Interestingly, we find that two mutations across interacting TFs can cause the same disease in different ways. In our iRegNet3D analyses, we identified a total of 2036 mutation pairs on TF-TF interaction interfaces, and 3316 mutation pairs where one mutation is on the TF-TF interaction interface and the other is on the TF-DNA interaction interface. A pair of mutations located at the interaction interface between the two TFs could potentially disrupt or enhance their binding. For example, a missense mutation in TP53 (c. 733G > A, G244D) and a missense mutation (c. 5191C > A, T1691K) in BRCA1 have both been found to cause breast cancer [34, 35]. These two transcription factors are both involved in DNA damage repair, and they have been shown to interact with each other both physically and functionally [36, 37]. Both mutations are located at the interaction interface between these two proteins (Fig. 2d). The Gly 244 residue on p53 is located on its L3 loop, which has been shown to interact with the Brca1 C-terminal (BRCT) domain of BRCA1. Thr 1691 of BRCA1 is located at the BRCT domain between β3 and α2 [35]. Therefore, alterations to the binding between these two proteins might constitute the mechanism by which these mutations cause breast cancer.
An alternative mechanism can be demonstrated by a missense mutation in HNF1A (c.26A > C, Q9P) and a missense mutation in HNF1B (c.406C > G, Q136E). Both mutations cause maturity-onset diabetes of the young (MODY) [38, 39], and HNF1A forms heterodimers with HNF1B through their N-terminal dimerization interfaces [40–42]. The former mutation is located at the dimerization interface of HNF1A and may lead to the abolition of its heterodimerization with HNF1B, whereas the latter mutation is located at the DNA-binding interface of HNF1B (Fig. 2e). The Q136E mutant protein has been shown to have no detectable DNA-binding ability [43]. Because dimerization is required for members of the HNF1 homeoprotein family of transcription factors to bind DNA [44, 45], the alteration of the heterodimerization between HNF1A and HNF1B and the abolition of the DNA-binding activity of HNF1B have essentially the same impact on transcriptional regulation; hence both lead to MODY.
These findings have served to identify potential mechanisms by which two different and non-allelic mutations can cause the same disease. They also highlight the importance of integrating different types of molecular interactions as a means to fully understand the mechanisms of pathogenic regulatory mutations. Careful examination of such mutations within the framework of iRegNet3D may shed new light on these mutations and the means by which they give rise to the corresponding disorders at the molecular level. These mechanistic models will provide critical insights to design follow-up studies and experimental validations.

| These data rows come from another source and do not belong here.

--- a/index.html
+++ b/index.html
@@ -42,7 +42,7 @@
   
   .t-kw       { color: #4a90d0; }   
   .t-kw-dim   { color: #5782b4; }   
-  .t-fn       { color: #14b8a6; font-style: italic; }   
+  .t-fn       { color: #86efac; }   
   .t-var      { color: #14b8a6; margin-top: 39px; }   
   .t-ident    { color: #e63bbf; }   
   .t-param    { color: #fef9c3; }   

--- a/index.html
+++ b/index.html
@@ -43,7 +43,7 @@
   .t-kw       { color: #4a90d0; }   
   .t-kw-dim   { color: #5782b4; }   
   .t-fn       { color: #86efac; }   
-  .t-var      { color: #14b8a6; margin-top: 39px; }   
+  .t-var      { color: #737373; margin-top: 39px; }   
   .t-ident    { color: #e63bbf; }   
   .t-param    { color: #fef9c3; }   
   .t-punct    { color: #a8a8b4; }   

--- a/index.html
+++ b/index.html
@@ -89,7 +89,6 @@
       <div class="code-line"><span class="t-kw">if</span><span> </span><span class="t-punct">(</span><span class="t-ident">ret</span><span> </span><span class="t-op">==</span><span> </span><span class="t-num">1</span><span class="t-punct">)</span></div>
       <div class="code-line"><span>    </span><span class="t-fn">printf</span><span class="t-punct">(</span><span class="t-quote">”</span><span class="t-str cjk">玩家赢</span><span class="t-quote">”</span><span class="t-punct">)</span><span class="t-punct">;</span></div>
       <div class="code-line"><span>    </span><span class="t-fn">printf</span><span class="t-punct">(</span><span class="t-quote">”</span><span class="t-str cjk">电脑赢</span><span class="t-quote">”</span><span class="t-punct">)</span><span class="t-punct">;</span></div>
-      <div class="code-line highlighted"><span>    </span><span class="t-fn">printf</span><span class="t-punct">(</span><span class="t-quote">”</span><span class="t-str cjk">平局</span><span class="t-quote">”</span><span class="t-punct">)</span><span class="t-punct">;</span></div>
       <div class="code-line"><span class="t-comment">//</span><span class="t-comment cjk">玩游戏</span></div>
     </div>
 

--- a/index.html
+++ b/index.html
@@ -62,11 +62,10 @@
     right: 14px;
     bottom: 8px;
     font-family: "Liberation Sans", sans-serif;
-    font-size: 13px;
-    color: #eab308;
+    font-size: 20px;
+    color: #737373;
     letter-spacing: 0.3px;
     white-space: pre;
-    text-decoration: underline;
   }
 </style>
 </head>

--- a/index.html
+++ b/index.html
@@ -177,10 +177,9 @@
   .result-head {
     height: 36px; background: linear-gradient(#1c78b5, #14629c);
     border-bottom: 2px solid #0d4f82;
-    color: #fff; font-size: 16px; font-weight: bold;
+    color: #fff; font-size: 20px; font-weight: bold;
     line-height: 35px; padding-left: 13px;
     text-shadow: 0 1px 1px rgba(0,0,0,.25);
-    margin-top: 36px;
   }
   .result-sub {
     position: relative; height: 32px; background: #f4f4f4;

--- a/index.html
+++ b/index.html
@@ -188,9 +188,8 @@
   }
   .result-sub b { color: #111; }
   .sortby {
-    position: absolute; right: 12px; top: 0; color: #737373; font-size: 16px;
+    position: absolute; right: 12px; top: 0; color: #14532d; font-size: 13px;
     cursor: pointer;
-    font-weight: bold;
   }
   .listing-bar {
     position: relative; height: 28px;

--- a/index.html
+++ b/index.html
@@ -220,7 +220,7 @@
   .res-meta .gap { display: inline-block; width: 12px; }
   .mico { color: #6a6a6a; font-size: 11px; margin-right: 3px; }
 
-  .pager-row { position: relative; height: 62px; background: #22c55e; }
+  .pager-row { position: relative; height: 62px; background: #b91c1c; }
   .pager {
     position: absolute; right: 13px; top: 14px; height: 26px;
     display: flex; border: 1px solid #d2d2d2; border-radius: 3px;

Non-coding regulatory mutations across interacting chromosomal regions tend to be associated with the same disease
A large number of non-coding mutations have been identified and implicated in the pathogenesis of a variety of different diseases, including cancer [46]. Genome-wide association studies (GWASs) and quantitative trait loci (QTL) studies have been widely applied to the identification and annotation of non-coding mutations [47]. Previous studies have found that Mendelian disease mutations and recurrent cancer somatic mutations are enriched within promoter regions [48]. Enhancers in the human genome are also prone to deactivating mutations that disrupt the binding of transcription factors [49]. To study the localization of non-coding disease-associated mutations across the human genome, we categorized 2594 HGMD non-coding mutations using chromatin state annotation data from ENCODE. These mutations are most frequently associated with cancer, developmental disease and diseases of the digestive system (Additional file 1). We observed that mutations in non-coding regions (Additional file 3) are significantly enriched in transcription start sites and enhancers (Fig. 3a), consistent with their presumed role in transcriptional regulation.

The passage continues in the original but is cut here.